21.好きこそ物の上手なれ
「望月君、今少し良いかい?」
「あ、はい!」
文化課兼違和感回収課の課長、上野が望月の席にやって来た。
「実は頼みたい事があるんだが。」
「何でしょうか?」
「観光課の手伝いをしてほしいんだ。」
「もしかして、祭りの手伝いでしょうか?」
望月は、珍しく逸る気持ちを隠せなかった。
「ん?祭り……?まぁ、その手伝いも良いかも知れない。後で話してみよう。でも今回の話は別件だ。」
「そうですか……祭りの手伝いの件、参加したいので是非お話しください。それで別件とは……?」
「人伝てで聞いたが、君は珈琲が好きらしいじゃないか。」
どこからどう広まったのかはわからないが、大当たりである。
「はい、好きです。マイボトルにいつも入れています。」
「良かった。そういう人間が欲しくてな。午後、観光課の担当の人と顔合わせをしてくれないか?」
「はい、分かりました。」
そのやりとりを、明田はチラッと見ていた。
午後。望月は誰が来るのかわからない会議室に、一番乗りで来てしまった。
「あれ……ここだよな?」
不安になりながら、会議室の外で待機する。
一、二分経っただろうか、一人の女性が姿を見てを現した。
「望月さん、お待たせしてしまいすみません!」
「あれ?間宮……さん?」
「そうです!覚えてくれてたんですね!」
間宮は、明田の同僚である。
「実は"あけ"からお昼休みに聞きました!望月さんが協力してくれるって!」
「え?あ、そうなんだ……」
二人は会議室に入った。望月は何に協力するのか、まだ知らされていない。
「あの、俺は何をすれば……?」
「実は、今年の冬ごろからの新しい企画で、駅周辺のカフェと協力して、珈琲のイベントを立ち上がるんです!」
「珈琲のイベント?」
「はい!この辺りは結構こだわりのお店が多いのと、駅周辺の人の流入を増やす目的で考えています!」
「へぇ……良いね。
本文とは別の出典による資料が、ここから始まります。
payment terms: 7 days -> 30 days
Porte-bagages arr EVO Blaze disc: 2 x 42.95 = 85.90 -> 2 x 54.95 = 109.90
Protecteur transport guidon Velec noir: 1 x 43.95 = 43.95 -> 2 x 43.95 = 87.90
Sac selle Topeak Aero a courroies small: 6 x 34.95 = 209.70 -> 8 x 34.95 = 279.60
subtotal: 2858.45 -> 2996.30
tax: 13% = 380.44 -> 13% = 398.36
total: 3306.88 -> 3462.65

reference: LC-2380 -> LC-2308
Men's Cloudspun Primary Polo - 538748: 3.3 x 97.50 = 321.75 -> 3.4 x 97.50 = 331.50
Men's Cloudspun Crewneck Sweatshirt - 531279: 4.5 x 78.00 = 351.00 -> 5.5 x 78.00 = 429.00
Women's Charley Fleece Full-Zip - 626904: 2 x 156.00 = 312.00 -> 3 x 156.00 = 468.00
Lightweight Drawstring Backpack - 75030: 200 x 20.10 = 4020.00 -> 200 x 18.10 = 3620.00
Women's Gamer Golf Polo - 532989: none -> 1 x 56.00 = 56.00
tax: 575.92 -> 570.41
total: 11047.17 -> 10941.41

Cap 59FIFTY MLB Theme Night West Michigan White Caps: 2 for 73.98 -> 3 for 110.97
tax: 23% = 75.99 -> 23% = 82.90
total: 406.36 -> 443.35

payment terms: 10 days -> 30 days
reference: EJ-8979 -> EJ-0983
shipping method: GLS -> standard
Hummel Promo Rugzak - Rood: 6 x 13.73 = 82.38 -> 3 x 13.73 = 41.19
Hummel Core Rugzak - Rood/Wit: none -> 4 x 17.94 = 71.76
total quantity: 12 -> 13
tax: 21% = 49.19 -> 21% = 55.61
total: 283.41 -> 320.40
」
「そこで、私に白羽の矢が立ちまして……私は珈琲が好きなので苦ではないのですが、他の方々はそこまでではなくて……」
「それでこちらに話が来たわけ、か……」
新しいイベントを立ち上げる。望月は自分だけではなかなかできない機会という事もあって、とても興味が湧いた。
好きな事に携われるのは、俄然やる気が出る。
「私も行った事が無いお店がまだありますので、是非下見に行きたいと思っておりまして……」
「そうだね。協力店の事を知らないのは失礼に当たるからね。」
「リストアップと日程の候補日は私がするので、望月さんは少し気長に待っていて下さい。」
「えっ、いいの?ありがとう。」
「リクエストも受け付けます!」
二人はLINEを交換し、イベントの話を良いところで切り上げた。
「あっ!そうだ!もしできるなら、チラッと話してみてほしいんだけど……」
望月は、思わずはっとした。
その様子を意外そうに間宮が見る。
「えっ!?何でしょうか?」
「観光課の課長に、俺が祭りの手伝いに参加したいらしいですよ〜って、吹き込んでもらえると嬉しい。」
「望月さん、手伝ってくれるんですか!?私は大歓迎です!」
間宮は弾ける笑顔で答えた。
「じゃあ、珈琲のイベントも、祭りを手伝えるのも、楽しみにしてるから!」
「両方任せてください!」
二人はそれぞれワクワクした気持ちのまま、会議室を後にした。